• REQUIRED ACTION:
The only thing to send back is the number of lines below that hold the string "none".

━━━━━ INFORMATION ━━━━━

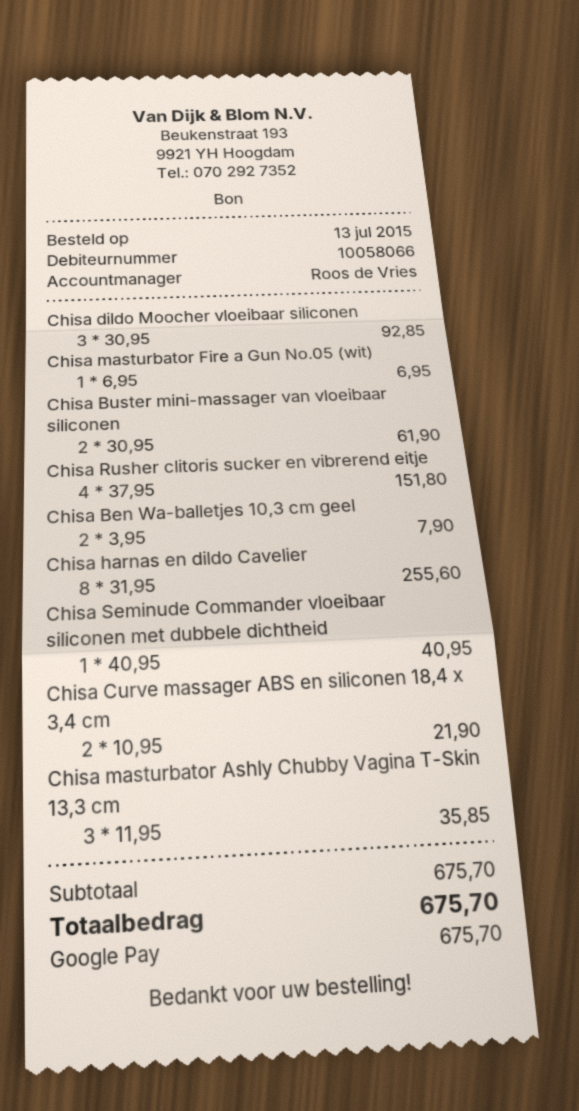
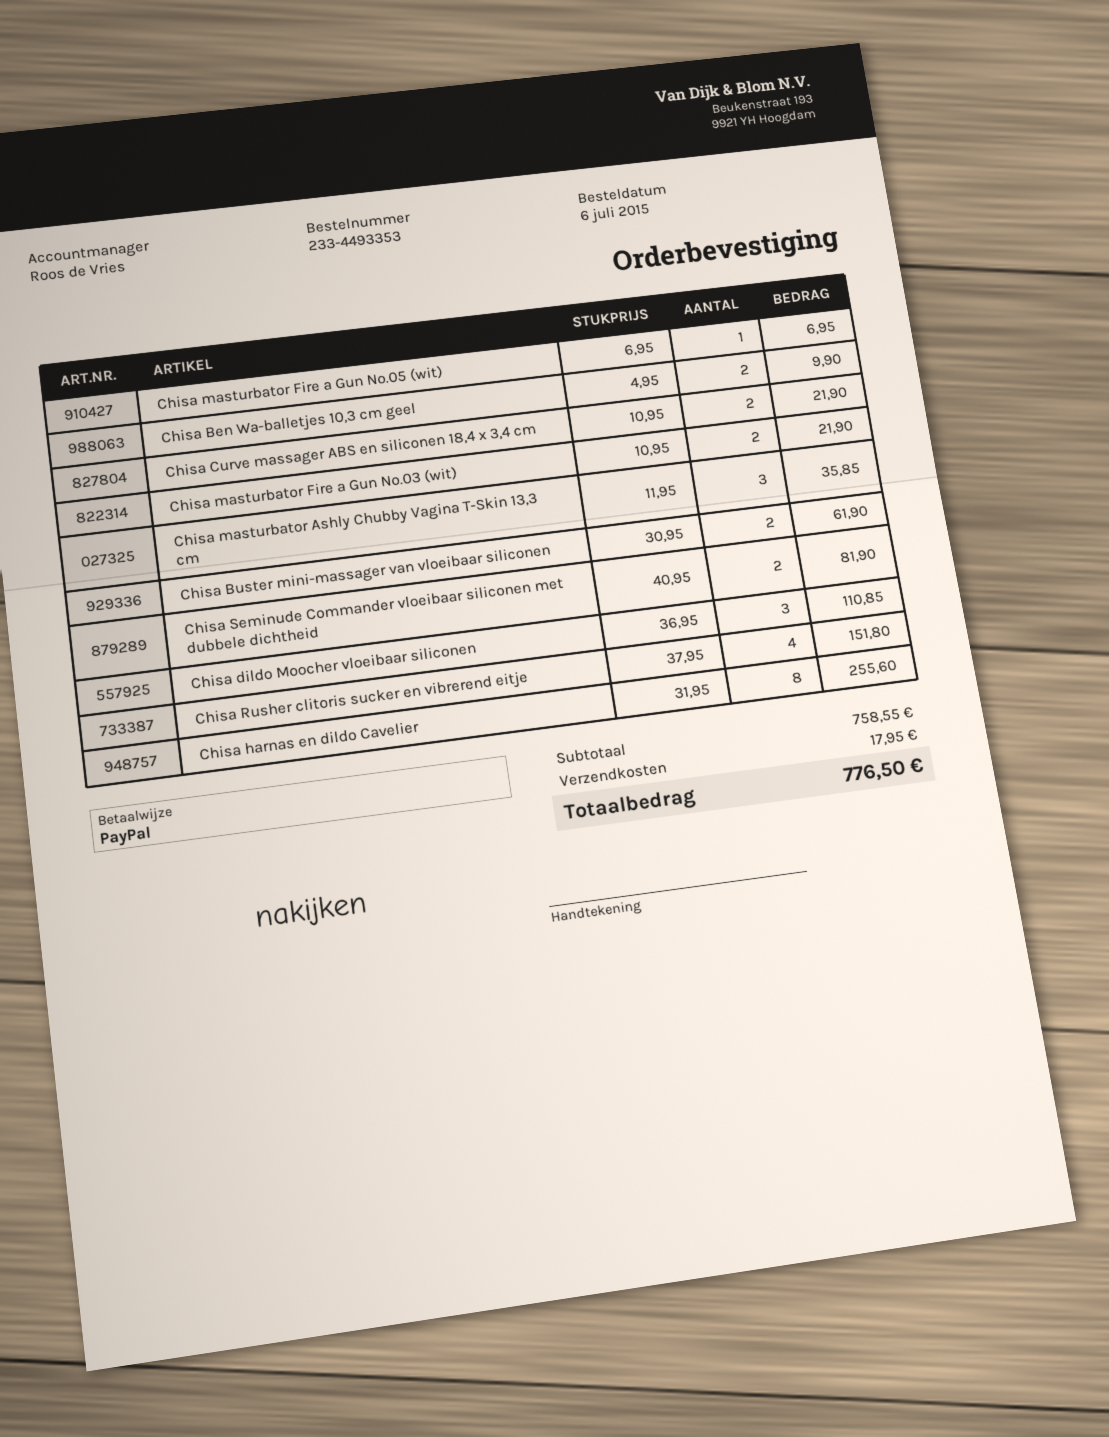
order date: 2015-07-13 -> 2015-07-06
payment method: Google Pay -> PayPal
Chisa dildo Moocher vloeibaar siliconen: 3 x 30.95 = 92.85 -> 3 x 36.95 = 110.85
Chisa Ben Wa-balletjes 10,3 cm geel: 2 x 3.95 = 7.90 -> 2 x 4.95 = 9.90
Chisa Seminude Commander vloeibaar siliconen met dubbele dichtheid: 1 x 40.95 = 40.95 -> 2 x 40.95 = 81.90
Chisa masturbator Fire a Gun No.03 (wit): none -> 2 x 10.95 = 21.90
subtotal: 675.70 -> 758.55
shipping: none -> 17.95
total: 675.70 -> 776.50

━━━━━

• TASK OUTPUT:
2